→ Directions for this task:
The records below are to be transcribed exactly, with the pictures removed.

→ Input for this task:
__________

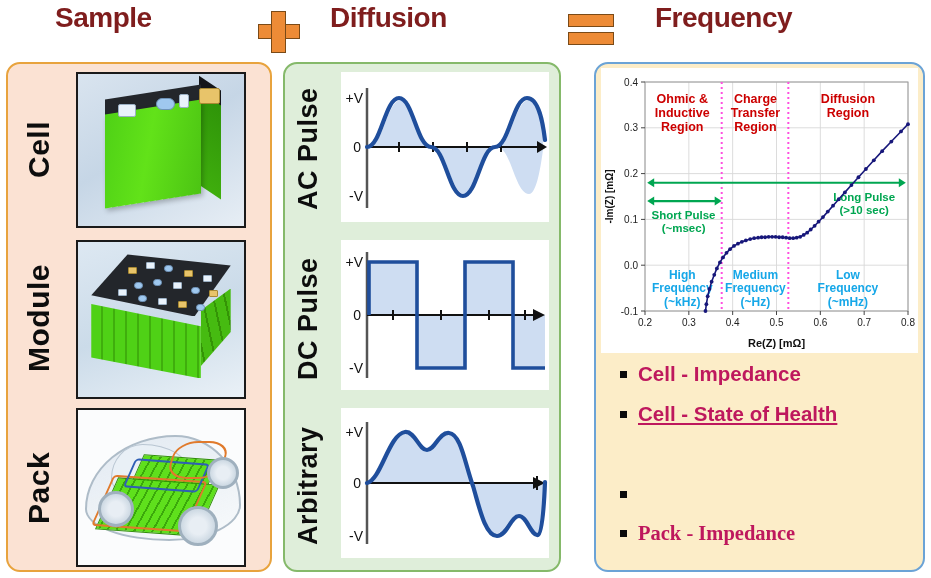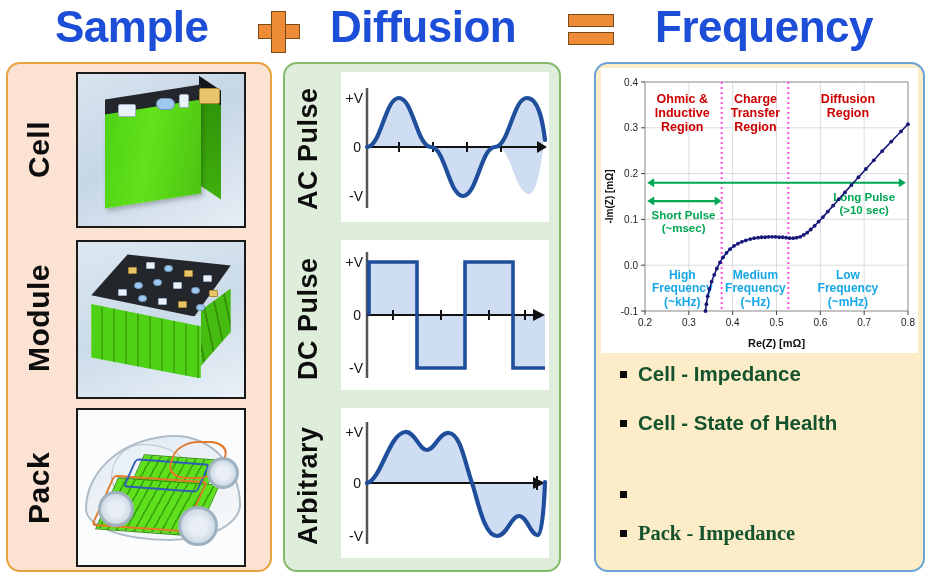--- a/index.html
+++ b/index.html
@@ -3,22 +3,22 @@
 <meta charset="utf-8">
 <style>
   html,body{margin:0;padding:0;background:#ffffff;}
   body{width:931px;height:578px;overflow:hidden;
        font-family:"Liberation Sans","DejaVu Sans",sans-serif;}
 
   .stage{position:relative;width:931px;height:578px;}
 
   
   .header{position:absolute;left:0;top:0;width:931px;height:58px;}
-  .hdr-word{position:absolute;top:2px;color:#1d4ed8;font-weight:bold;
-            font-size:44px;letter-spacing:-0.5px;white-space:nowrap;}
+  .hdr-word{position:absolute;top:2px;color:#7f1d1d;font-weight:bold;
+            font-size:28px;letter-spacing:-0.5px;white-space:nowrap;}
   #hdr-sample{left:55px;}
   #hdr-exc{left:330px;}
   #hdr-resp{left:655px;}
 
   .plus{position:absolute;left:250px;top:10px;width:56px;height:40px;}
   .plus i{position:absolute;background:#ED8B36;border:1.5px solid #7a4a17;}
   .plus i.h{left:8px;top:14px;width:40px;height:13px;}
   .plus i.v{left:21px;top:1px;width:13px;height:40px;}
 
   .eq{position:absolute;left:568px;top:14px;width:48px;height:32px;}
@@ -98,21 +98,21 @@
 
   
   .erow{position:absolute;}
   .eplot{position:absolute;background:#ffffff;}
 
   
   #nyquist{position:absolute;left:601px;top:68px;width:317px;height:285px;
            background:#ffffff;}
   #bullets{position:absolute;left:604px;top:360px;width:314px;height:205px;}
   .bullet{position:absolute;left:16px;font-weight:bold;font-size:20.5px;
-          color:#14532d;white-space:nowrap;}
+          color:#be185d;white-space:nowrap;}
   .bullet .sq{display:inline-block;width:7px;height:7px;background:#0b0b0b;
           vertical-align:middle;margin-right:11px;margin-bottom:3px;}
 </style>
 </head>
 <body>
 
 <div class="stage">
 
   <div class="header">
     <div class="hdr-word" id="hdr-sample">Sample</div>
@@ -392,21 +392,21 @@
         <circle cx="290.34" cy="73.54" r="1.9" fill="#17177A"></circle>
         <circle cx="299.99" cy="63.46" r="1.9" fill="#17177A"></circle>
         <circle cx="307.00" cy="56.14" r="1.9" fill="#17177A"></circle>
       </svg>
   </div>
 
   <div id="bullets">
     <div class="bullet" style="top:2px;">
       <span class="sq"></span><span>Cell - Impedance</span>
     </div>
-    <div class="bullet" style="top:51px;">
+    <div class="bullet" style="top:42px;text-decoration:underline;">
       <span class="sq"></span><span>Cell - State of Health</span>
     </div>
     <div class="bullet" style="top:122px;">
       <span class="sq"></span>
     </div>
     <div class="bullet" style="top:162px;font-family:Liberation Serif, serif;">
       <span class="sq"></span><span>Pack - Impedance</span>
     </div>
   </div>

__________

→ Completed exercise:
--- a/index.html
+++ b/index.html
@@ -3,22 +3,22 @@
 <meta charset="utf-8">
 <style>
   html,body{margin:0;padding:0;background:#ffffff;}
   body{width:931px;height:578px;overflow:hidden;
        font-family:"Liberation Sans","DejaVu Sans",sans-serif;}
 
   .stage{position:relative;width:931px;height:578px;}
 
   
   .header{position:absolute;left:0;top:0;width:931px;height:58px;}
-  .hdr-word{position:absolute;top:2px;color:#1d4ed8;font-weight:bold;
-            font-size:44px;letter-spacing:-0.5px;white-space:nowrap;}
+  .hdr-word{position:absolute;top:2px;color:#7f1d1d;font-weight:bold;
+            font-size:28px;letter-spacing:-0.5px;white-space:nowrap;}
   #hdr-sample{left:55px;}
   #hdr-exc{left:330px;}
   #hdr-resp{left:655px;}
 
   .plus{position:absolute;left:250px;top:10px;width:56px;height:40px;}
   .plus i{position:absolute;background:#ED8B36;border:1.5px solid #7a4a17;}
   .plus i.h{left:8px;top:14px;width:40px;height:13px;}
   .plus i.v{left:21px;top:1px;width:13px;height:40px;}
 
   .eq{position:absolute;left:568px;top:14px;width:48px;height:32px;}
@@ -98,21 +98,21 @@
 
   
   .erow{position:absolute;}
   .eplot{position:absolute;background:#ffffff;}
 
   
   #nyquist{position:absolute;left:601px;top:68px;width:317px;height:285px;
            background:#ffffff;}
   #bullets{position:absolute;left:604px;top:360px;width:314px;height:205px;}
   .bullet{position:absolute;left:16px;font-weight:bold;font-size:20.5px;
-          color:#14532d;white-space:nowrap;}
+          color:#be185d;white-space:nowrap;}
   .bullet .sq{display:inline-block;width:7px;height:7px;background:#0b0b0b;
           vertical-align:middle;margin-right:11px;margin-bottom:3px;}
 </style>
 </head>
 <body>
 
 <div class="stage">
 
   <div class="header">
     <div class="hdr-word" id="hdr-sample">Sample</div>
@@ -392,21 +392,21 @@
         <circle cx="290.34" cy="73.54" r="1.9" fill="#17177A"></circle>
         <circle cx="299.99" cy="63.46" r="1.9" fill="#17177A"></circle>
         <circle cx="307.00" cy="56.14" r="1.9" fill="#17177A"></circle>
       </svg>
   </div>
 
   <div id="bullets">
     <div class="bullet" style="top:2px;">
       <span class="sq"></span><span>Cell - Impedance</span>
     </div>
-    <div class="bullet" style="top:51px;">
+    <div class="bullet" style="top:42px;text-decoration:underline;">
       <span class="sq"></span><span>Cell - State of Health</span>
     </div>
     <div class="bullet" style="top:122px;">
       <span class="sq"></span>
     </div>
     <div class="bullet" style="top:162px;font-family:Liberation Serif, serif;">
       <span class="sq"></span><span>Pack - Impedance</span>
     </div>
   </div>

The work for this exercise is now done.